Happy New Year everyone!I hope everyone enjoyed their holidays, or at the very least survived.
Mine were good. For the first time in several years I did not leave the city and it was great. Traveling during the holidays can be stressful, so it was nice to stay put and focus on my family, my boyfriend and get caught up in running.
I’m currently still base building phase of my training program, and taking nearly two weeks off due to illness put me behind in my mileage so I decided to extend this phase a bit to make up for it. Luckily I had some time off of work over the holidays so I took advantage of the opportunity of running in the daylight.
I’m up to ~40 miles (~65km) a week at the moment, and my legs are definitely feeling it. This is what my peak mileage has been in previous training cycles, and I’m still aiming to add another 20 miles onto it. My appetite has skyrocketed and will not leave me alone. Last weekend I would’ve done terrible things for food, especially carbs. Luckily my fridge is still full of holiday treats so crisis was adverted. I have to get used to carrying more food with me too work so I don’t end up gnawing on a coworkers arm or something equally as regrettable (like eating leftover chicken from a company lunch, which may or may not have happened).
I’ve had some shin/ankle/Achilles pain that is causing me to worry, but I am hoping that I nailed down the issue(s):
1) It’s been snowing quite a bit and while many pathways and sidewalks are clear, a lot are just snowy enough that you slide around a bit more than normal putting strain on my ankles, calves and knees.
2) Because it’s been snowing a lot, I’ve been wearing my Saucony Trail Kinvaras. I’m pretty adapt to running in the road Kinvaras, but the trail version has much less cushioning making it more of a trail version of the A5 (racing flat) than a Kinvara (the Peregrin is a more accurate trail version of the Kinvara, but we don’t sell them at the running store I work at). I had hoped that gradually building up my mileage in the TKs would allow me to adapt to the lighter shoe, but alas, I think I have not. Shin pain is typically indicative of inadequate cushioning in the shoe (for that particular person), so I decided to suck it up and buy something different for my >10k runs. I went with the Adidas Kanadia 5. They have more too them without being too bulky and heavy, and at $114 the price point is pretty good.

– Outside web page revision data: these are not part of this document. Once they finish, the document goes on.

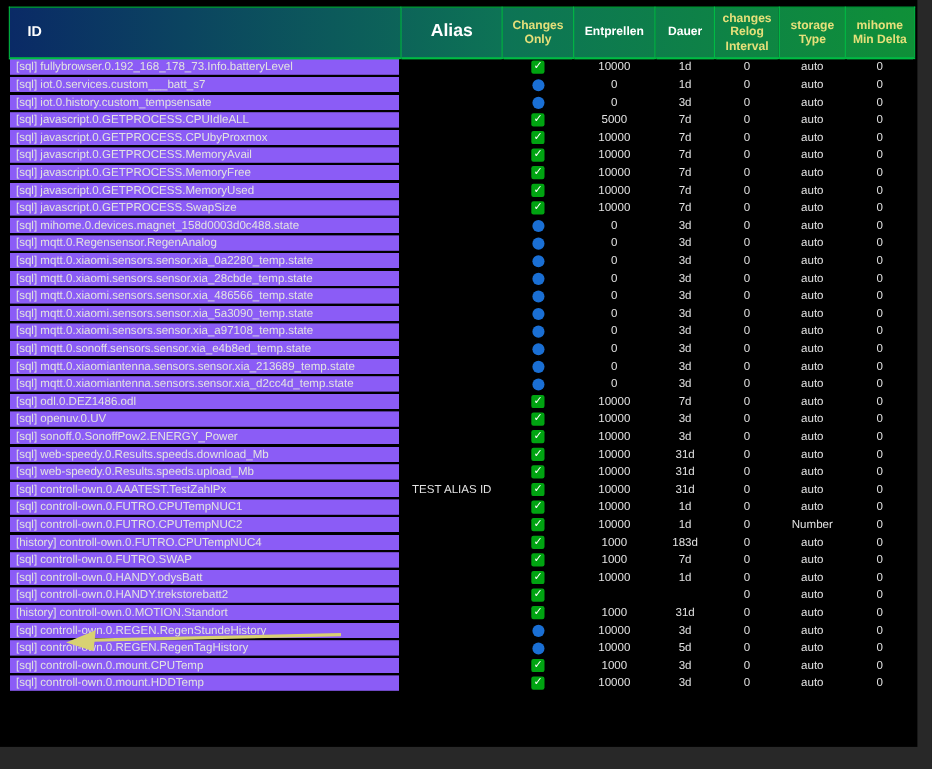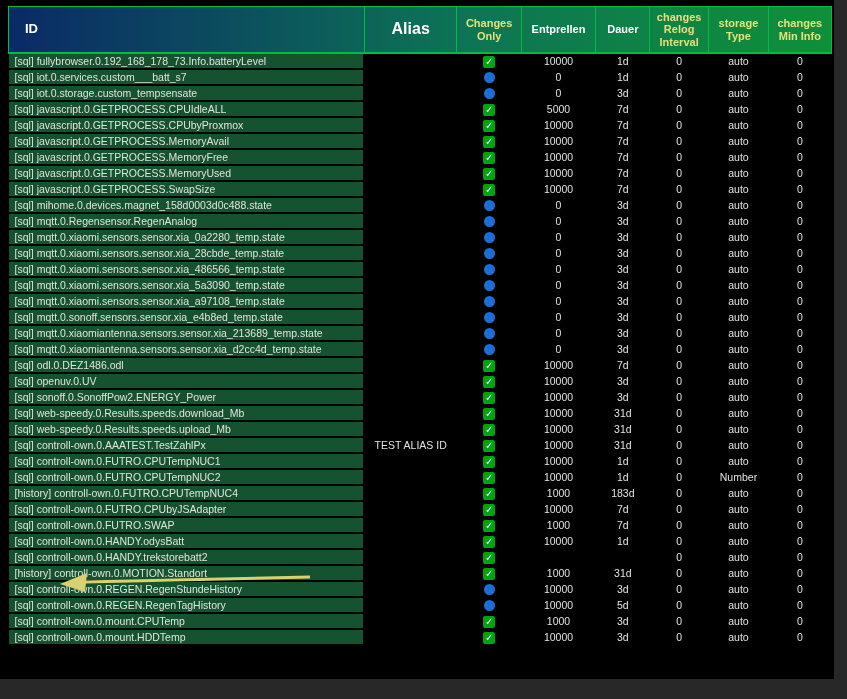"changes Min Info" th { text: changes Min Info -> mihome Min Delta }
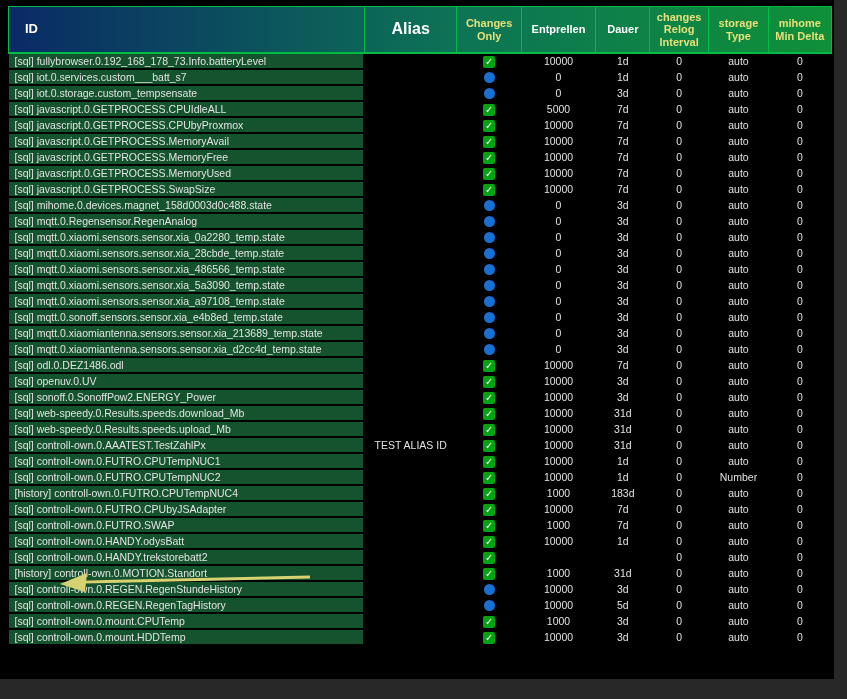"[sql]" tbody td.id-cell { background: #14532d -> #8b5cf6 }
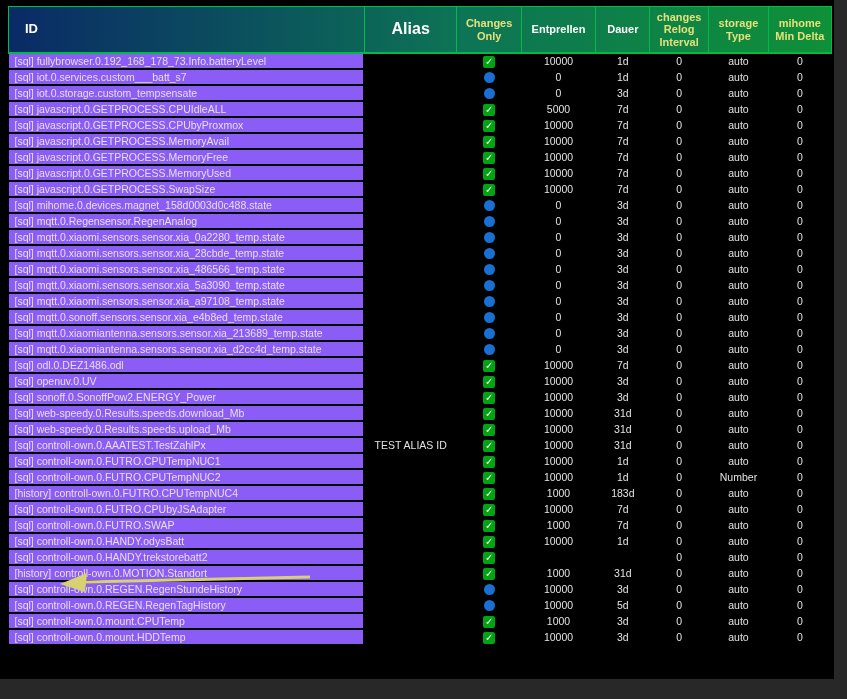"[sql] iot.0.storage.custom_tempsensate" td.id-cell { text: iot.0.storage.custom -> iot.0.history.custom }
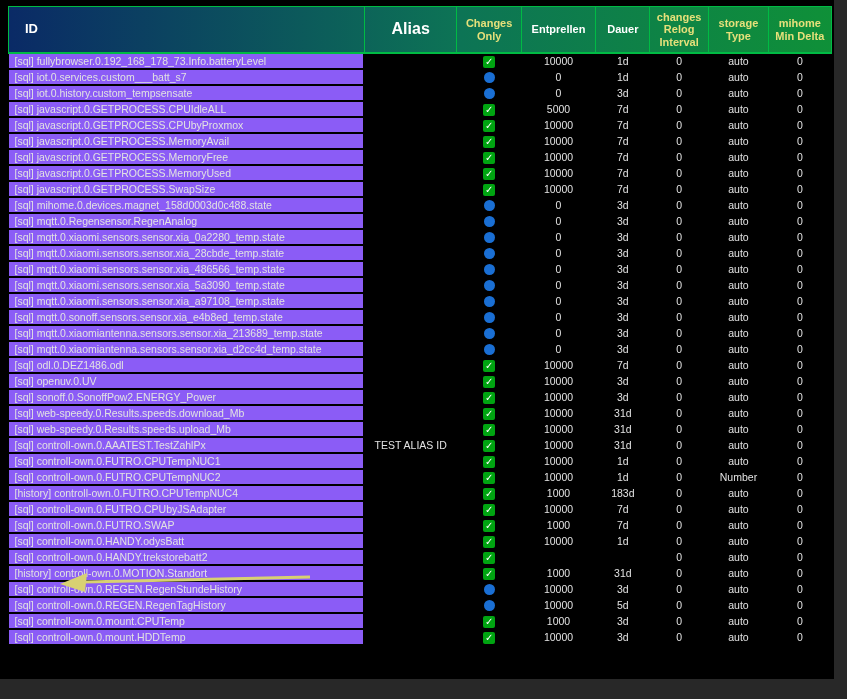"[sql] controll-own.0.FUTRO.CPUbyJSAdapter" tr { html: <tr> <td>[sql] controll-own.0.FUTRO.CPUbyJSAdapter</td> <td></td> <td><span>✓</span></td> <td>10000</td> <td>7d</td> <td>0</td> <td>auto</td> <td>0</td> </tr> -> none }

I tried out the Kanadias on the weekend, and although my pace was, uh, conservative, my legs felt much less fatigued come rest day. Which is today. I can still feel a bit of a niggle in my left Achilles but I don’t have that same general ache that I had before. I’m curious to see how my body will adapt in the next few weeks. I’m hoping that if I keep consistent in my training, diligent on the injury prehab (rolling, exercises), and well fed I can make some decent improvement.
Another exciting thing to note: last weekend my mom and I went to watch a World Cup Freestyle Ski competition at Canada Olympic Park. For those of you who may not know, I competed in this sport for the better part of my youth/teen years and it still holds a special place in my heart. It was exciting to watch and neat to see how the sport has evolved the past 10.5 years since my “retirement”.
So there’s an update for y’all! I’m going to try to be more consistent now that the holidays are over and I have some focus in my running life again, so brace yourself for more tales of winter running and rabid appetites!